** What the exercise asks **
Would you transcribe all of the data exactly, down to the last character?

Extracted data entries:
====

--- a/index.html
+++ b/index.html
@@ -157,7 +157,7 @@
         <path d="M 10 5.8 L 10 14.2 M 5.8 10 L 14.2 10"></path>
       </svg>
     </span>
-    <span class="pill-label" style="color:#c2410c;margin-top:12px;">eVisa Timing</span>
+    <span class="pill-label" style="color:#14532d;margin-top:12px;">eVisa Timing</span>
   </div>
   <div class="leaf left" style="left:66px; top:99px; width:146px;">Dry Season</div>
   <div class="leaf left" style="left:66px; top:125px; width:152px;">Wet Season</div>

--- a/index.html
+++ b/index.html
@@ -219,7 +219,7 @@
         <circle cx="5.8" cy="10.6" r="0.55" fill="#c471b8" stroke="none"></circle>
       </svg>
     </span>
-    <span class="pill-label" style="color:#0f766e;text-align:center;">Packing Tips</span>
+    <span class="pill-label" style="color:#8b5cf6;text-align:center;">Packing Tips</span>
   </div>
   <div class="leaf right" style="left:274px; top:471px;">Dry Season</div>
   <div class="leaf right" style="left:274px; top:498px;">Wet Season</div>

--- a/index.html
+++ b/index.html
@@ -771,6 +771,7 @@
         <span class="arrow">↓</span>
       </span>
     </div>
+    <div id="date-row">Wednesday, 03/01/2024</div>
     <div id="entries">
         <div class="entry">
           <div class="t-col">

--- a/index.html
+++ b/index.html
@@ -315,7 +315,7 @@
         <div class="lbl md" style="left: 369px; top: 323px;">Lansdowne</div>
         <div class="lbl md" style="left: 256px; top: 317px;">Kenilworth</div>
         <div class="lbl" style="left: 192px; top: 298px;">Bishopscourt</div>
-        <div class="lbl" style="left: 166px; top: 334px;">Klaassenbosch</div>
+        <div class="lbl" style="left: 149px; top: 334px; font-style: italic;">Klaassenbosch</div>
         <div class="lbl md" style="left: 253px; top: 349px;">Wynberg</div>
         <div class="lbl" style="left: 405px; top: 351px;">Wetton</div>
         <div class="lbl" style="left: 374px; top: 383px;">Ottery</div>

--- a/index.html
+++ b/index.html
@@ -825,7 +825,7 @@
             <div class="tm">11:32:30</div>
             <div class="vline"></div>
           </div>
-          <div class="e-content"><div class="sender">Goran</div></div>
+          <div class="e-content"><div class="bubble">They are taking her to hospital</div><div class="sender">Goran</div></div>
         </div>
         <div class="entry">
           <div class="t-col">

====

** Exercise output **
--- a/index.html
+++ b/index.html
@@ -157,7 +157,7 @@
         <path d="M 10 5.8 L 10 14.2 M 5.8 10 L 14.2 10"></path>
       </svg>
     </span>
-    <span class="pill-label" style="color:#c2410c;margin-top:12px;">eVisa Timing</span>
+    <span class="pill-label" style="color:#14532d;margin-top:12px;">eVisa Timing</span>
   </div>
   <div class="leaf left" style="left:66px; top:99px; width:146px;">Dry Season</div>
   <div class="leaf left" style="left:66px; top:125px; width:152px;">Wet Season</div>

--- a/index.html
+++ b/index.html
@@ -219,7 +219,7 @@
         <circle cx="5.8" cy="10.6" r="0.55" fill="#c471b8" stroke="none"></circle>
       </svg>
     </span>
-    <span class="pill-label" style="color:#0f766e;text-align:center;">Packing Tips</span>
+    <span class="pill-label" style="color:#8b5cf6;text-align:center;">Packing Tips</span>
   </div>
   <div class="leaf right" style="left:274px; top:471px;">Dry Season</div>
   <div class="leaf right" style="left:274px; top:498px;">Wet Season</div>

--- a/index.html
+++ b/index.html
@@ -771,6 +771,7 @@
         <span class="arrow">↓</span>
       </span>
     </div>
+    <div id="date-row">Wednesday, 03/01/2024</div>
     <div id="entries">
         <div class="entry">
           <div class="t-col">

--- a/index.html
+++ b/index.html
@@ -315,7 +315,7 @@
         <div class="lbl md" style="left: 369px; top: 323px;">Lansdowne</div>
         <div class="lbl md" style="left: 256px; top: 317px;">Kenilworth</div>
         <div class="lbl" style="left: 192px; top: 298px;">Bishopscourt</div>
-        <div class="lbl" style="left: 166px; top: 334px;">Klaassenbosch</div>
+        <div class="lbl" style="left: 149px; top: 334px; font-style: italic;">Klaassenbosch</div>
         <div class="lbl md" style="left: 253px; top: 349px;">Wynberg</div>
         <div class="lbl" style="left: 405px; top: 351px;">Wetton</div>
         <div class="lbl" style="left: 374px; top: 383px;">Ottery</div>

--- a/index.html
+++ b/index.html
@@ -825,7 +825,7 @@
             <div class="tm">11:32:30</div>
             <div class="vline"></div>
           </div>
-          <div class="e-content"><div class="sender">Goran</div></div>
+          <div class="e-content"><div class="bubble">They are taking her to hospital</div><div class="sender">Goran</div></div>
         </div>
         <div class="entry">
           <div class="t-col">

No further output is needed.